В последние годы в южноевропейских странах очевидны попытки институционализировать взаимодействия представителей наиболее многочисленных сообществ, в первую очередь мусульманских, с государством. В Португалии в 2003 году создана Национальная система поддержки иммигрантов, которая предоставляет юридическую и иную помощь прибывающим в страну, опираясь на сеть органов, содействующих мигрантам на местах. В свою очередь эти органы активно сотрудничают с некоммерческими ассоциациями, с католическими церковными общинами и с организациями, защищающими интересы мигрантов. Подобные службы поддержки стали появляться в ряде регионов Италии, прежде всего там, где связанные с приемом иммигрантов проблемы стоят особенно остро (например, в Венето).
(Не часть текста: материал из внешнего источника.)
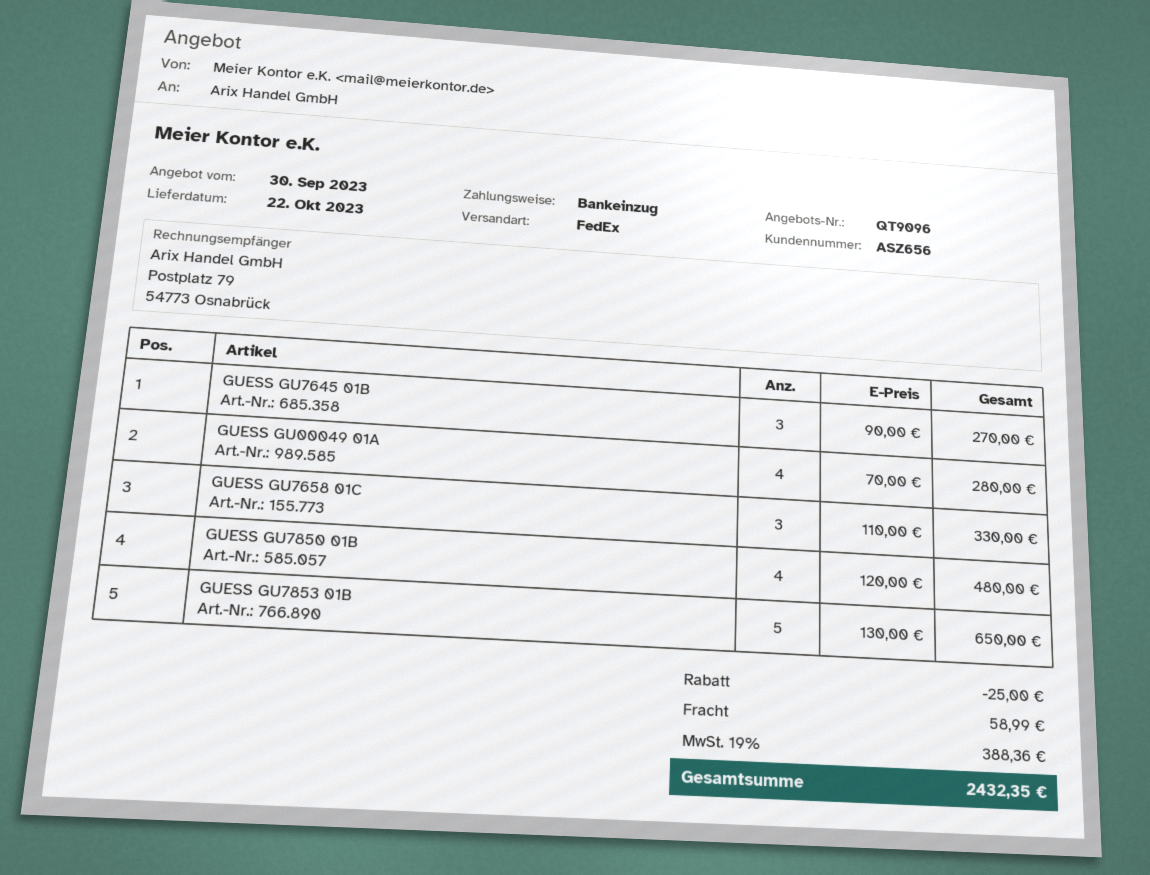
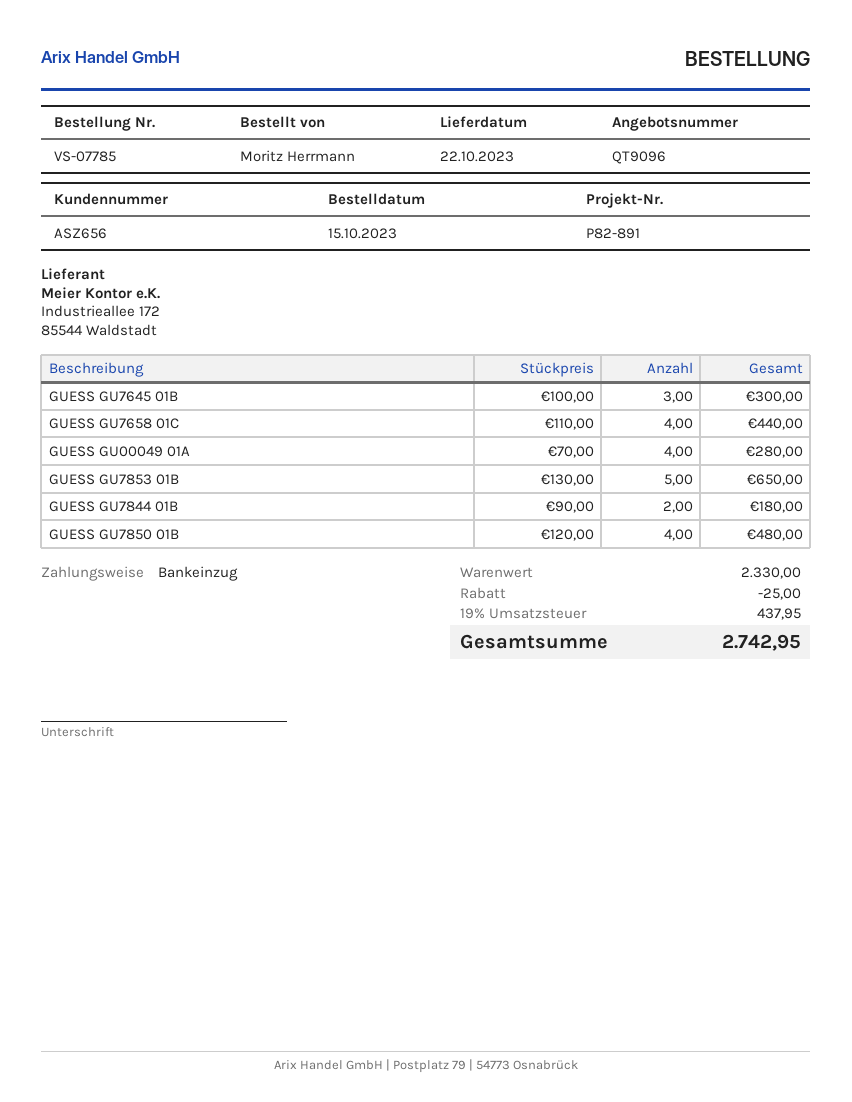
GUESS GU7645 01B: 3 x 90.00 = 270.00 -> 3 x 100.00 = 300.00
GUESS GU7658 01C: 3 x 110.00 = 330.00 -> 4 x 110.00 = 440.00
GUESS GU7844 01B: none -> 2 x 90.00 = 180.00
shipping: 58.99 -> none
tax: 19% = 388.36 -> 19% = 437.95
total: 2432.35 -> 2742.95

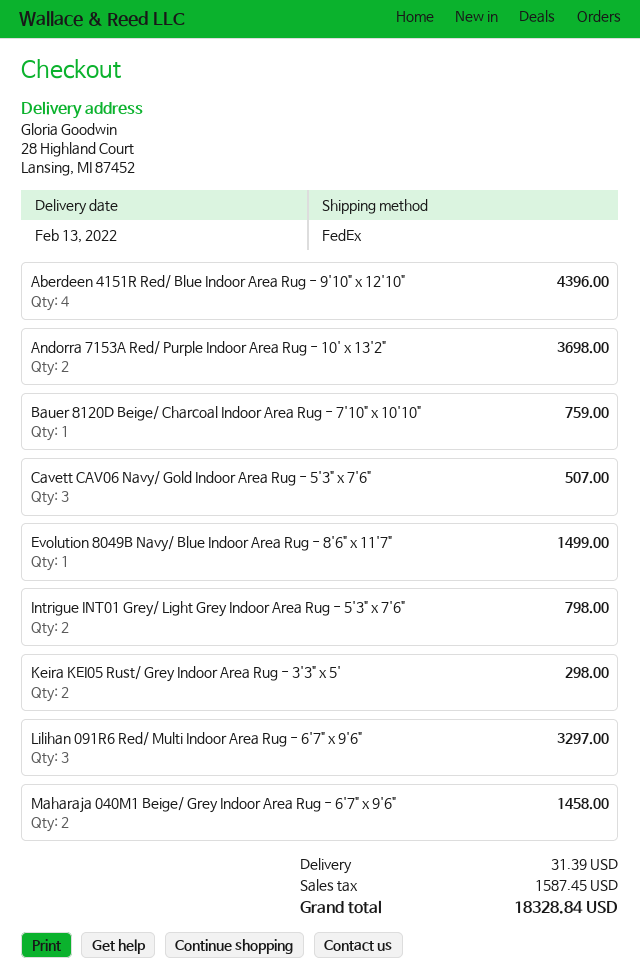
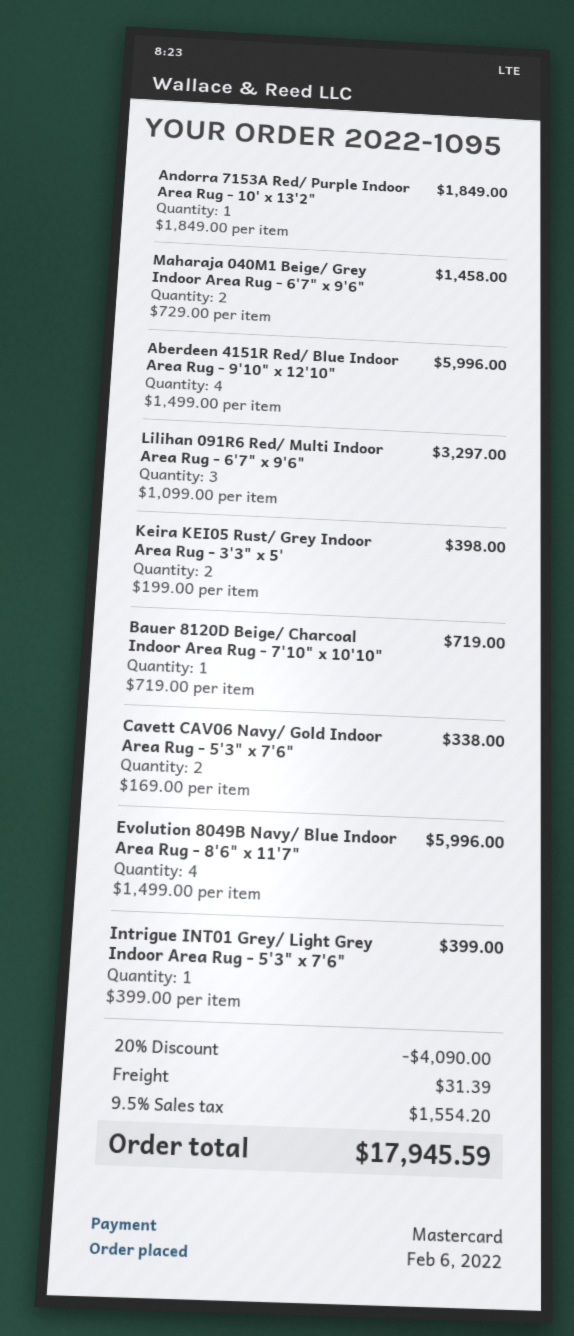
Aberdeen 4151R Red/ Blue Indoor Area Rug - 9'10" x 12'10": 4 for 4396.00 -> 4 for 5996.00
Andorra 7153A Red/ Purple Indoor Area Rug - 10' x 13'2": 2 for 3698.00 -> 1 for 1849.00
Bauer 8120D Beige/ Charcoal Indoor Area Rug - 7'10" x 10'10": 1 for 759.00 -> 1 for 719.00
Cavett CAV06 Navy/ Gold Indoor Area Rug - 5'3" x 7'6": 3 for 507.00 -> 2 for 338.00
Evolution 8049B Navy/ Blue Indoor Area Rug - 8'6" x 11'7": 1 for 1499.00 -> 4 for 5996.00
Intrigue INT01 Grey/ Light Grey Indoor Area Rug - 5'3" x 7'6": 2 for 798.00 -> 1 for 399.00
Keira KEI05 Rust/ Grey Indoor Area Rug - 3'3" x 5': 2 for 298.00 -> 2 for 398.00
discount: none -> 20% = 4090.00
tax: 1587.45 -> 1554.20
total: 18328.84 -> 17945.59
Результативность деятельности таких структур, как и действенность мер по регулированию иммиграции, прямо зависит от эффективности государственного и муниципального управления. Греция здесь - наиболее яркий пример. Несмотря на впечатляющий рост в 90-е годы иммиграции (включавшей этнических греков), Национальный план по развитию занятости оставляет в стороне комплекс проблем, связанных с трудом мигрантов. Основные политические силы признают значимость трудовой иммиграции, но общественная дискуссия по этой теме ведется вяло. Общество в целом по-прежнему ориентировано на "нацию греческого большинства"; государственные программы, направленные на признание культурных различий или на защиту социальных прав мигрантов, не разработаны, а местные власти слабо включены во взаимодействие с проживающими на их территориях группами негреческого населения. Вместе с тем, согласно данным опросов, в стране растет понимание позитивного вклада мигрантов в национальное экономическое развитие.
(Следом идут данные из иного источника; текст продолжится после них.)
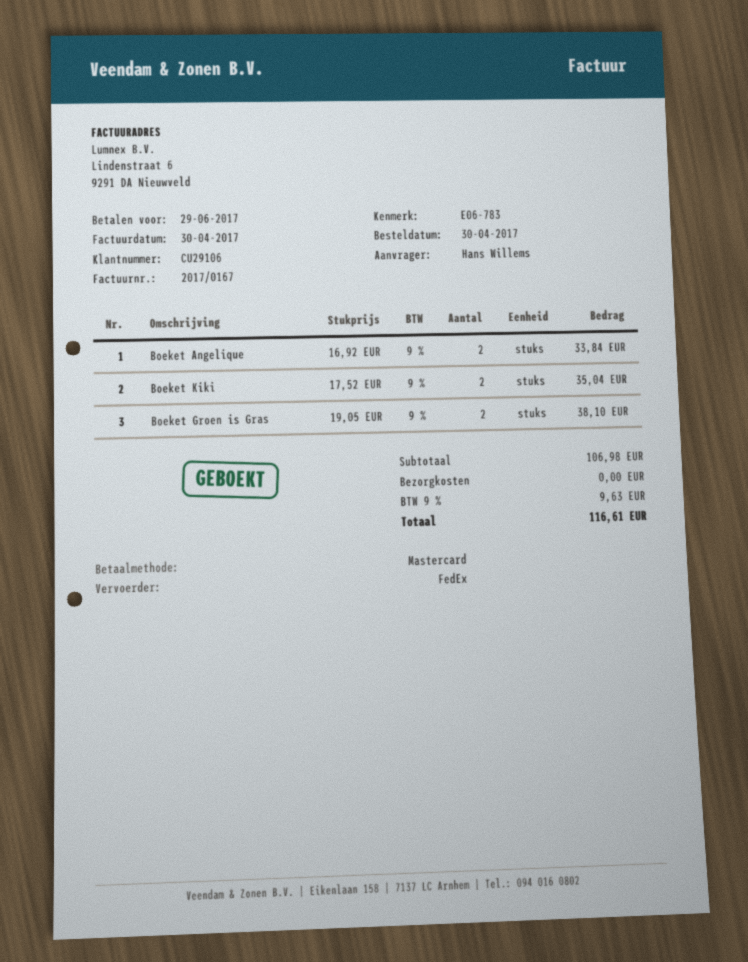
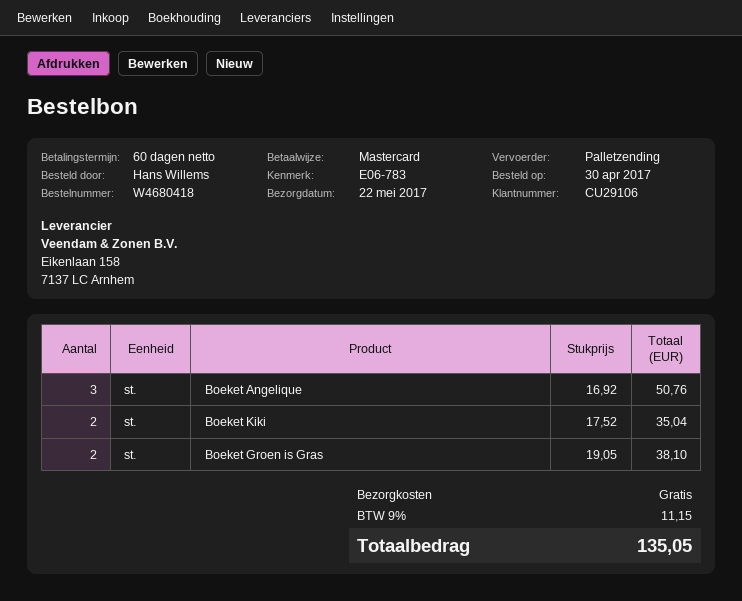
shipping method: FedEx -> pallet freight
Boeket Angelique: 2 x 16.92 = 33.84 -> 3 x 16.92 = 50.76
tax: 9% = 9.63 -> 9% = 11.15
total: 116.61 -> 135.05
В ряде новых иммиграционных стран разрабатываются экспертные оценки такого вклада и системы показателей, выявляющих степень интеграции мигрантов. Это тем более важно, что для европейского Юга иммиграция из Третьего мира - не единственный объект внимания и успехи на пути адаптации прибывающих в страну во многом зависят от проведения адресной и дифференцированной политики в отношении различных этнических групп. Италия вынуждена принимать беженцев и мигрантов из Албании и бывшей Югославии, а Испания и Португалия - из Латинской Америки. Взаимодействие с такими группами осложнено целым комплексом социальных проблем. Так, появление уличных банд и рост преступности в Испании принято связывать с противостоянием группировок выходцев из бывших колоний, а также из стран Восточной Европы. И что характерно - большинство самих иммигрантов (до 87% опрошенных в Италии) считают, что уровень терпимости по отношению к преступности "слишком высок»[63]. Проблемы пытаются решить в рамках социальных программ, затрагивающих образование, здравоохранение, жилищное строительство. В Италии создан Консультативный исламский совет из известных и успешных деятелей, исповедующих мусульманство. Принимаются меры для того, чтобы стимулировать участие иммигрантов в существующих профсоюзных организациях, в советах городских кварталов и районов.